Fresh URL: Clean URLs at Last!

February 13, 2014

Topic tags

Brendan Schwartz

Founder, CTO

We’ve all received links to websites and blog posts that are ridden with UTM codes. Just look at this sorry specimen:

https://wistia.com/blog/2013-wrap-up?utm_medium=social&utm_source=twitter.com&utm_campaign=buffer&utm_content=buffer2ba10

This particular URL is for the 2013 recap video on our blog. The UTM codes here indicate that this visitor clicked through from a tweet that we published using Buffer. There’s some great tracking information contained in that link, but good golly, that’s one ugly URL. It makes me want to cry. Really, it does.
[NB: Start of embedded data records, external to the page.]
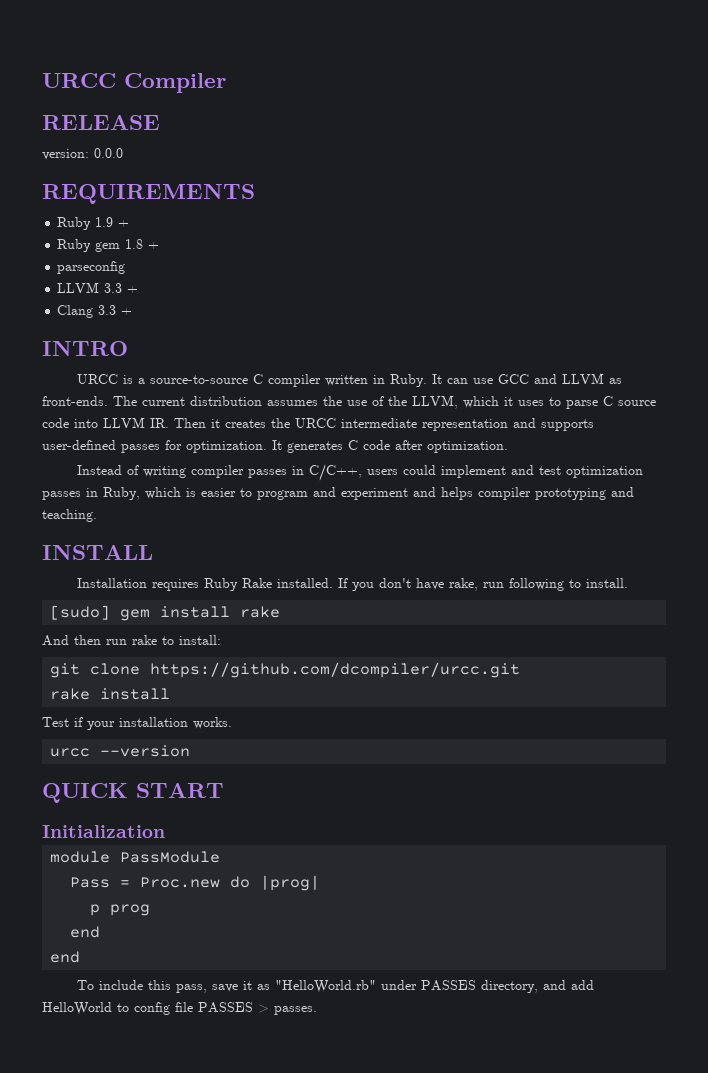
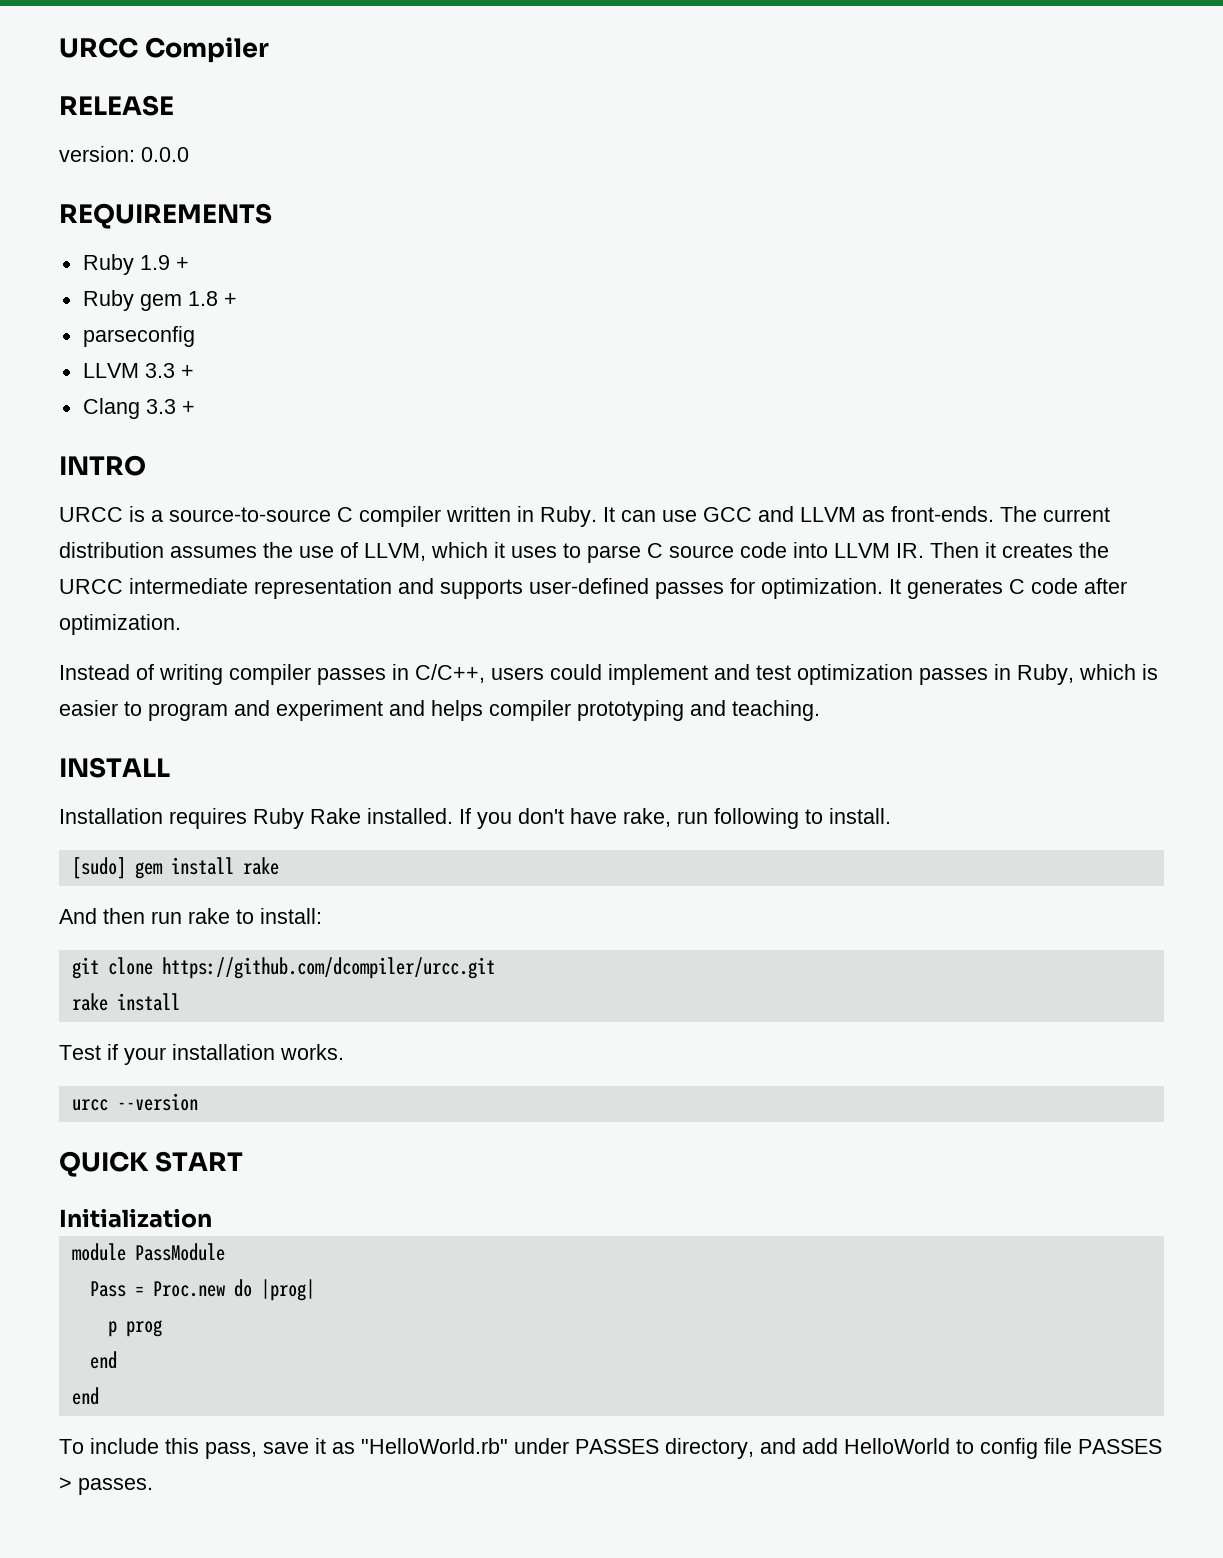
- The current distribution assumes the use of the LLVM, which it uses to parse C source code into LLVM IR. Then it creates the URCC intermediate representation and supports user-defined passes for optimization.
+ The current distribution assumes the use of LLVM, which it uses to parse C source code into LLVM IR. Then it creates the URCC intermediate representation and supports user-defined passes for optimization.

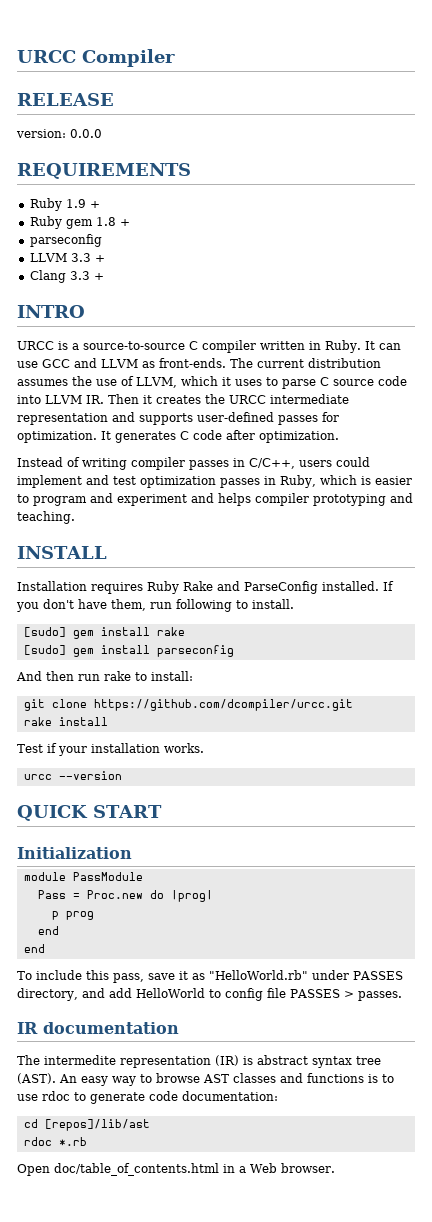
- Installation requires Ruby Rake installed.
+ Installation requires Ruby Rake and ParseConfig installed.
- If you don't have rake, run following to install.
+ If you don't have them, run following to install.
+ [sudo] gem install parseconfig
+ IR documentation
+ The intermedite representation (IR) is abstract syntax tree (AST). An easy way to browse AST classes and functions is to use rdoc to generate code documentation:
+ cd [repos]/lib/ast
+ rdoc *.rb
+ Open doc/table_of_contents.html in a Web browser.

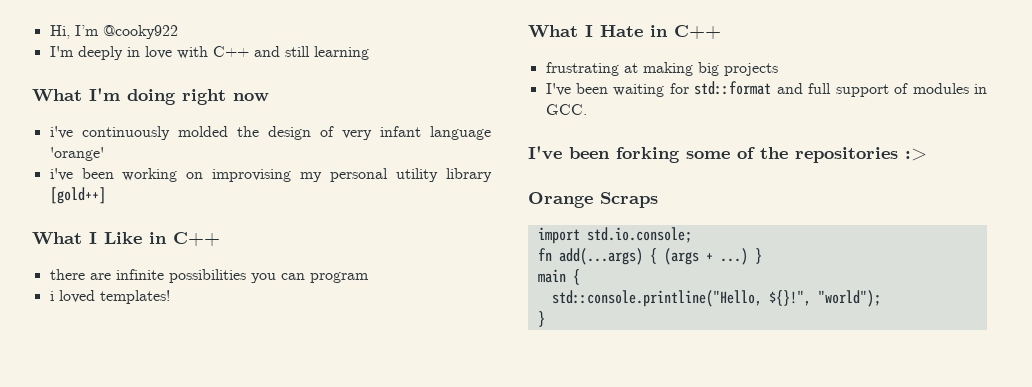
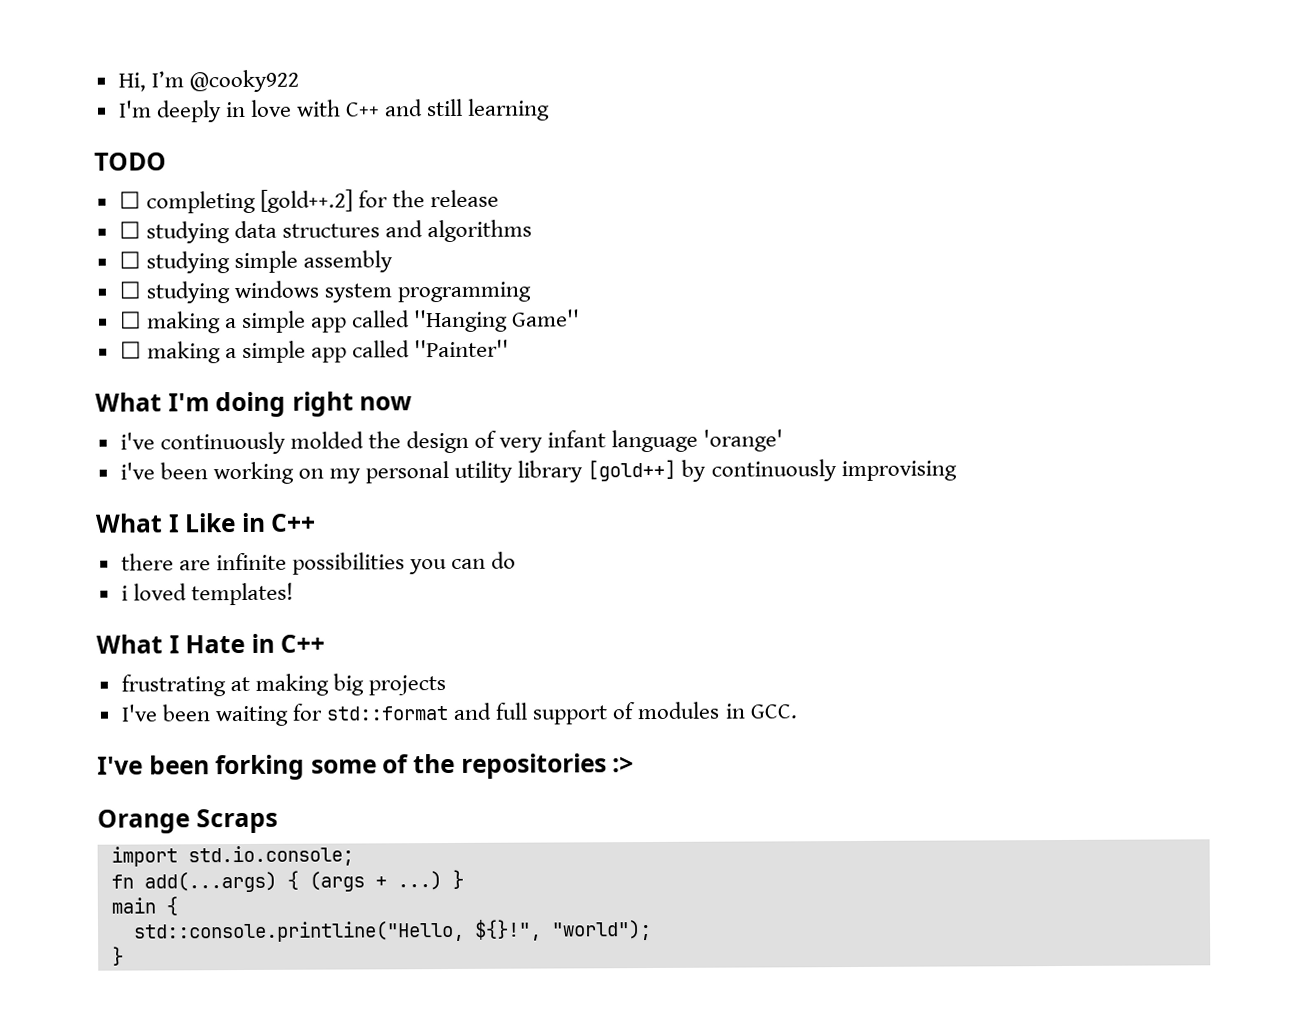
+ TODO
+ ☐ completing [gold++.2] for the release
+ ☐ studying data structures and algorithms
+ ☐ studying simple assembly
+ ☐ studying windows system programming
+ ☐ making a simple app called ''Hanging Game''
+ ☐ making a simple app called ''Painter''
- i've been working on improvising my personal utility library [gold++]
+ i've been working on my personal utility library [gold++] by continuously improvising
- there are infinite possibilities you can program
+ there are infinite possibilities you can do

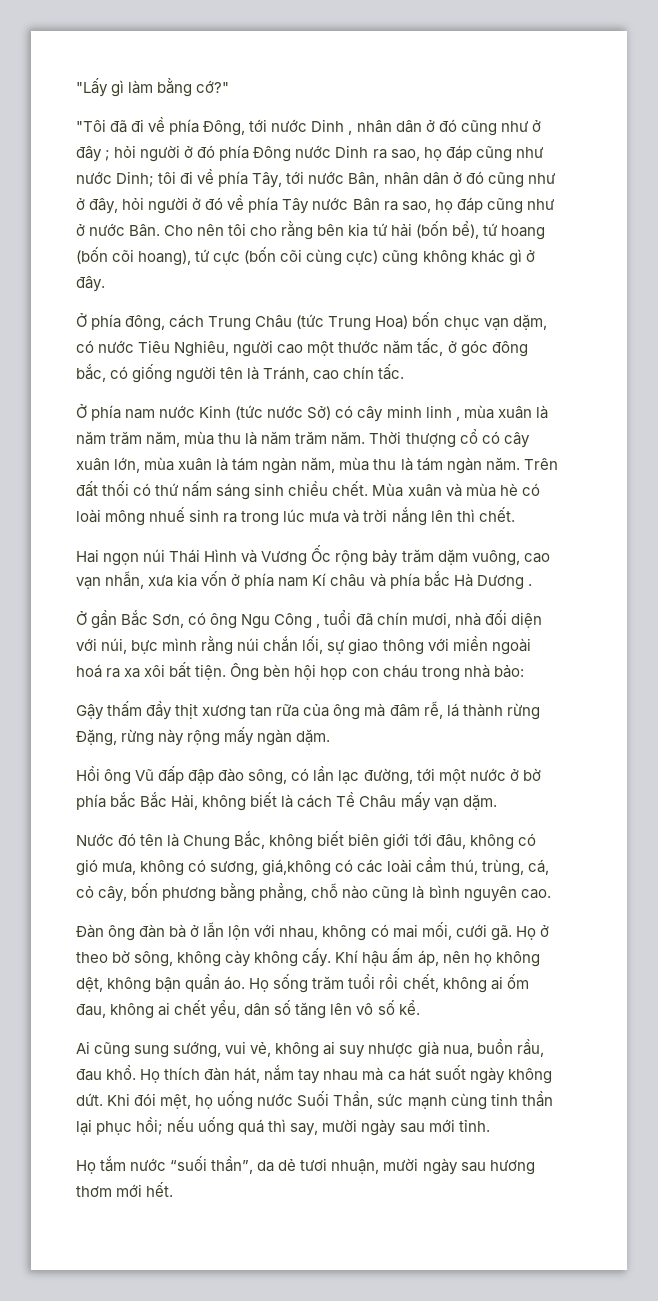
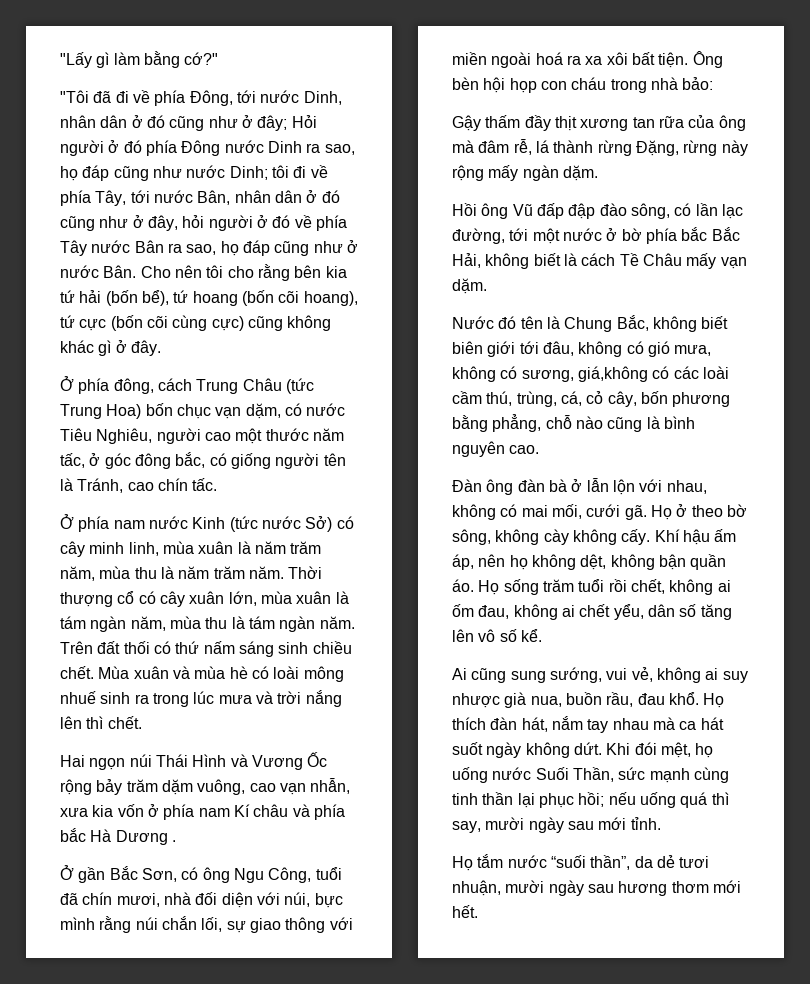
- "Tôi đã đi về phía Đông, tới nước Dinh , nhân dân ở đó cũng như ở đây ; hỏi người ở đó phía Đông nước Dinh ra sao, họ đáp cũng như nước Dinh;
+ "Tôi đã đi về phía Đông, tới nước Dinh, nhân dân ở đó cũng như ở đây; Hỏi người ở đó phía Đông nước Dinh ra sao, họ đáp cũng như nước Dinh;
- Ở phía nam nước Kinh (tức nước Sở) có cây minh linh , mùa xuân là năm trăm năm, mùa thu là năm trăm năm.
+ Ở phía nam nước Kinh (tức nước Sở) có cây minh linh, mùa xuân là năm trăm năm, mùa thu là năm trăm năm.
- Ở gần Bắc Sơn, có ông Ngu Công , tuổi đã chín mươi, nhà đối diện với núi, bực mình rằng núi chắn lối, sự giao thông với miền ngoài hoá ra xa xôi bất tiện.
+ Ở gần Bắc Sơn, có ông Ngu Công, tuổi đã chín mươi, nhà đối diện với núi, bực mình rằng núi chắn lối, sự giao thông với miền ngoài hoá ra xa xôi bất tiện.

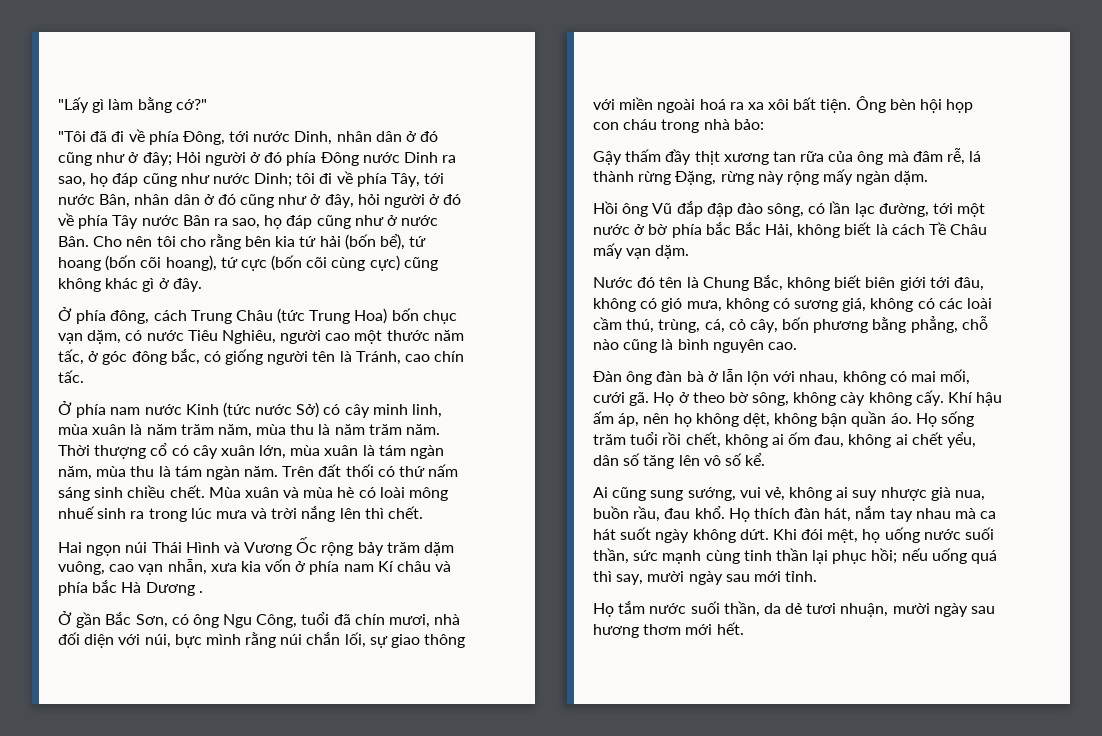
- Hồi ông Vũ đấp đập đào sông, có lần lạc đường, tới một nước ở bờ phía bắc Bắc Hải, không biết là cách Tề Châu mấy vạn dặm.
+ Hồi ông Vũ đắp đập đào sông, có lần lạc đường, tới một nước ở bờ phía bắc Bắc Hải, không biết là cách Tề Châu mấy vạn dặm.
- Nước đó tên là Chung Bắc, không biết biên giới tới đâu, không có gió mưa, không có sương, giá,không có các loài cầm thú, trùng, cá, cỏ cây, bốn phương bằng phẳng, chỗ nào cũng là bình nguyên cao.
+ Nước đó tên là Chung Bắc, không biết biên giới tới đâu, không có gió mưa, không có sương giá, không có các loài cầm thú, trùng, cá, cỏ cây, bốn phương bằng phẳng, chỗ nào cũng là bình nguyên cao.
- Khi đói mệt, họ uống nước Suối Thần, sức mạnh cùng tinh thần lại phục hồi; nếu uống quá thì say, mười ngày sau mới tỉnh.
+ Khi đói mệt, họ uống nước suối thần, sức mạnh cùng tinh thần lại phục hồi; nếu uống quá thì say, mười ngày sau mới tỉnh.
- Họ tắm nước “suối thần”, da dẻ tươi nhuận, mười ngày sau hương thơm mới hết.
+ Họ tắm nước suối thần, da dẻ tươi nhuận, mười ngày sau hương thơm mới hết.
No one deserves to be this sad — enough’s enough! I’m very happy to introduce Fresh URL, a simple JavaScript library to help rid the world of these gross URLs!

Introducing Fresh URL

Fresh URL makes it easy to keep URLs squeaky clean while still getting the benefits of campaign tracking. Just include this little snippet of code on your website. It’ll automatically strip UTM codes and a few other tracking parameters from your URLs:

<script src="//fast.wistia.net/labs/fresh-url/v1.js" async></script>

Here’s how it works. Fresh URL detects which analytics providers you’re using and sets up watches on them to see when they’re ready. Once Fresh URL confirms that each provider has extracted the information it needs from the URL, it calls replaceState to remove the UTM codes.

It’s hosted on the same global CDN infrastructure we use to serve our video embeds, so not only will it load quickly, but we’ll pick up the bandwidth tab for you!

Visit GitHub for the full code and some more technical instructions on how to use it.

The dark side of UTM codes

UTM codes, or Urchin Tracker Module codes, are the industry standard when it comes to tracking marketing campaigns. They were originally created by the Urchin web analytics company, which Google purchased in 2005 and turned into Google Analytics. They did away with the Urchin name, but the “utm” parameter name is here to stay.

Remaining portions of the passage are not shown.